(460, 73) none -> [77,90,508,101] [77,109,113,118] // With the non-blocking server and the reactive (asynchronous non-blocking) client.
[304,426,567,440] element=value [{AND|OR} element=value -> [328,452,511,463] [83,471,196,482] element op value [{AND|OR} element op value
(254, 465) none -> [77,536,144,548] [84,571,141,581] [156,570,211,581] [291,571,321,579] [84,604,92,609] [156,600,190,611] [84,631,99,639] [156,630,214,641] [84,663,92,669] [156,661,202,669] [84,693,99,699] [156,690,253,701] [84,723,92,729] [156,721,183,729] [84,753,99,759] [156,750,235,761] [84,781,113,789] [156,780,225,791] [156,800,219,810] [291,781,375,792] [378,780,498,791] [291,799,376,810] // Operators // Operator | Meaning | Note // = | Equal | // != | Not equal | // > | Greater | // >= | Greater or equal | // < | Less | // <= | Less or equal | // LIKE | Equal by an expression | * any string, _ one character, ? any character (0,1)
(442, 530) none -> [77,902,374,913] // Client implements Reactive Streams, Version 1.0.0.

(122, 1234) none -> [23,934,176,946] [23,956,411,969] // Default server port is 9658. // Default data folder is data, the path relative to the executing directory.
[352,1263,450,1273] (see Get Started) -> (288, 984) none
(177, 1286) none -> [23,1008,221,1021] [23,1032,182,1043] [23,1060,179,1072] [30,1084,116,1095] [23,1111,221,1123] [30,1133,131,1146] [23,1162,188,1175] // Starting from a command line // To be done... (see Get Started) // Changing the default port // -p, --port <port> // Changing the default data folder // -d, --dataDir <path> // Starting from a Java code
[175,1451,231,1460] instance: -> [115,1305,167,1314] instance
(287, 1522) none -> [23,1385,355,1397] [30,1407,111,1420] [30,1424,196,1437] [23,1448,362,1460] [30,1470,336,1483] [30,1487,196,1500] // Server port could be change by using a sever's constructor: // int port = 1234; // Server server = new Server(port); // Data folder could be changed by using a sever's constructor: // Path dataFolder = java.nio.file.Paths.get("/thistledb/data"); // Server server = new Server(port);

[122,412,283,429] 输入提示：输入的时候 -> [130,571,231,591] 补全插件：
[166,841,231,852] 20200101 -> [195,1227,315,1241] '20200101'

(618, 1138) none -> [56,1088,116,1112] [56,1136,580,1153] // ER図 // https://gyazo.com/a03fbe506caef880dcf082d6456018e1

========================

> **Task objective**
Please give back exactly the lines of the listing above that run from the one containing "element=value -> [328,452,511,463]" through the one containing "(254, 465) none", and only those.

> **Output for this exercise**
[304,426,567,440] element=value [{AND|OR} element=value -> [328,452,511,463] [83,471,196,482] element op value [{AND|OR} element op value
(254, 465) none -> [77,536,144,548] [84,571,141,581] [156,570,211,581] [291,571,321,579] [84,604,92,609] [156,600,190,611] [84,631,99,639] [156,630,214,641] [84,663,92,669] [156,661,202,669] [84,693,99,699] [156,690,253,701] [84,723,92,729] [156,721,183,729] [84,753,99,759] [156,750,235,761] [84,781,113,789] [156,780,225,791] [156,800,219,810] [291,781,375,792] [378,780,498,791] [291,799,376,810] // Operators // Operator | Meaning | Note // = | Equal | // != | Not equal | // > | Greater | // >= | Greater or equal | // < | Less | // <= | Less or equal | // LIKE | Equal by an expression | * any string, _ one character, ? any character (0,1)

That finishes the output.